Exercise directions:
Take every line in the entries that includes the word "legend" and copy it.

[Opening Provided entries section]

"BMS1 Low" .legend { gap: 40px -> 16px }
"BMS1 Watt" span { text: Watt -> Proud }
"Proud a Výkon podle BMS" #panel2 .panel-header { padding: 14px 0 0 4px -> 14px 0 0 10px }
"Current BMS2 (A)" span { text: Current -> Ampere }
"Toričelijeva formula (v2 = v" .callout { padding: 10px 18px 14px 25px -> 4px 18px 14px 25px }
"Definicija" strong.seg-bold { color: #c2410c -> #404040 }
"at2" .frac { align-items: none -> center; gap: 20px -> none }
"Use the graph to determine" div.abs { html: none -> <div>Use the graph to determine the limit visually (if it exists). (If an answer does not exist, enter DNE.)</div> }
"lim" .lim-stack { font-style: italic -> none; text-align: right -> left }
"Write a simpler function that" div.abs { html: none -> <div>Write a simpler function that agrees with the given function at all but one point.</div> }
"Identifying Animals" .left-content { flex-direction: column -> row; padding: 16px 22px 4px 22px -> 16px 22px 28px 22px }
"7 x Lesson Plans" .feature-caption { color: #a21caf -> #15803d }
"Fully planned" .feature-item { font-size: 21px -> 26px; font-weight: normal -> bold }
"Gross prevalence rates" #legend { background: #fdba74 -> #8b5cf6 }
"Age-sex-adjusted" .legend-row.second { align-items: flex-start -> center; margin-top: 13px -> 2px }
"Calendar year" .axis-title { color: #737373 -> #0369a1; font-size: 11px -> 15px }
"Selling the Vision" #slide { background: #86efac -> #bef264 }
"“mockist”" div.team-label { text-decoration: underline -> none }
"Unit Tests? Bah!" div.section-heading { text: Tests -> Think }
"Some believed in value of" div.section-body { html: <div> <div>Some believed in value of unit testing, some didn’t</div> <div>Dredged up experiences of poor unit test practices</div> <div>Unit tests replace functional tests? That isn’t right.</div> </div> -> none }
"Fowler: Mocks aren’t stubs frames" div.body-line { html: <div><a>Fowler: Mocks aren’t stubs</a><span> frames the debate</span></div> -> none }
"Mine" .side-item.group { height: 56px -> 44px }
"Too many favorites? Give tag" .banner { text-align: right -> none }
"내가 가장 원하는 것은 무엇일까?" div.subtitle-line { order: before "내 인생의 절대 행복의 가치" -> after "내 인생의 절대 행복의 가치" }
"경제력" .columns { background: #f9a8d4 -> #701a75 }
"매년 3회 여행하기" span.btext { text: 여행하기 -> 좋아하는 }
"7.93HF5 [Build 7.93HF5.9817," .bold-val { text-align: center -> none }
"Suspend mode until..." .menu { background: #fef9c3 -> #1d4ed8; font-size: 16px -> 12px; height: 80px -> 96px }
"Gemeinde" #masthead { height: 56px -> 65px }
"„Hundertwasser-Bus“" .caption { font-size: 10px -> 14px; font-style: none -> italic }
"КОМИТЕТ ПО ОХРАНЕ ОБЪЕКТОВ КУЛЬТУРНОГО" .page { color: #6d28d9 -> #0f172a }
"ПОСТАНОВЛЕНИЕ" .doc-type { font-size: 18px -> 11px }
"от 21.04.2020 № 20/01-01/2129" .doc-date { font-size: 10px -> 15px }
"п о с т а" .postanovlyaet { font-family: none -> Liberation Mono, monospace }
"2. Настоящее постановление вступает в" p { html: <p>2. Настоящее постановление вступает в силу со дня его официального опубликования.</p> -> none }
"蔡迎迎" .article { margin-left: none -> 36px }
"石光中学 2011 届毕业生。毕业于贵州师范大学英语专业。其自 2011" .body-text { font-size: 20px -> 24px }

[Closing Provided entries section]

Response to the exercise:
"BMS1 Low" .legend { gap: 40px -> 16px }
"Gross prevalence rates" #legend { background: #fdba74 -> #8b5cf6 }
"Age-sex-adjusted" .legend-row.second { align-items: flex-start -> center; margin-top: 13px -> 2px }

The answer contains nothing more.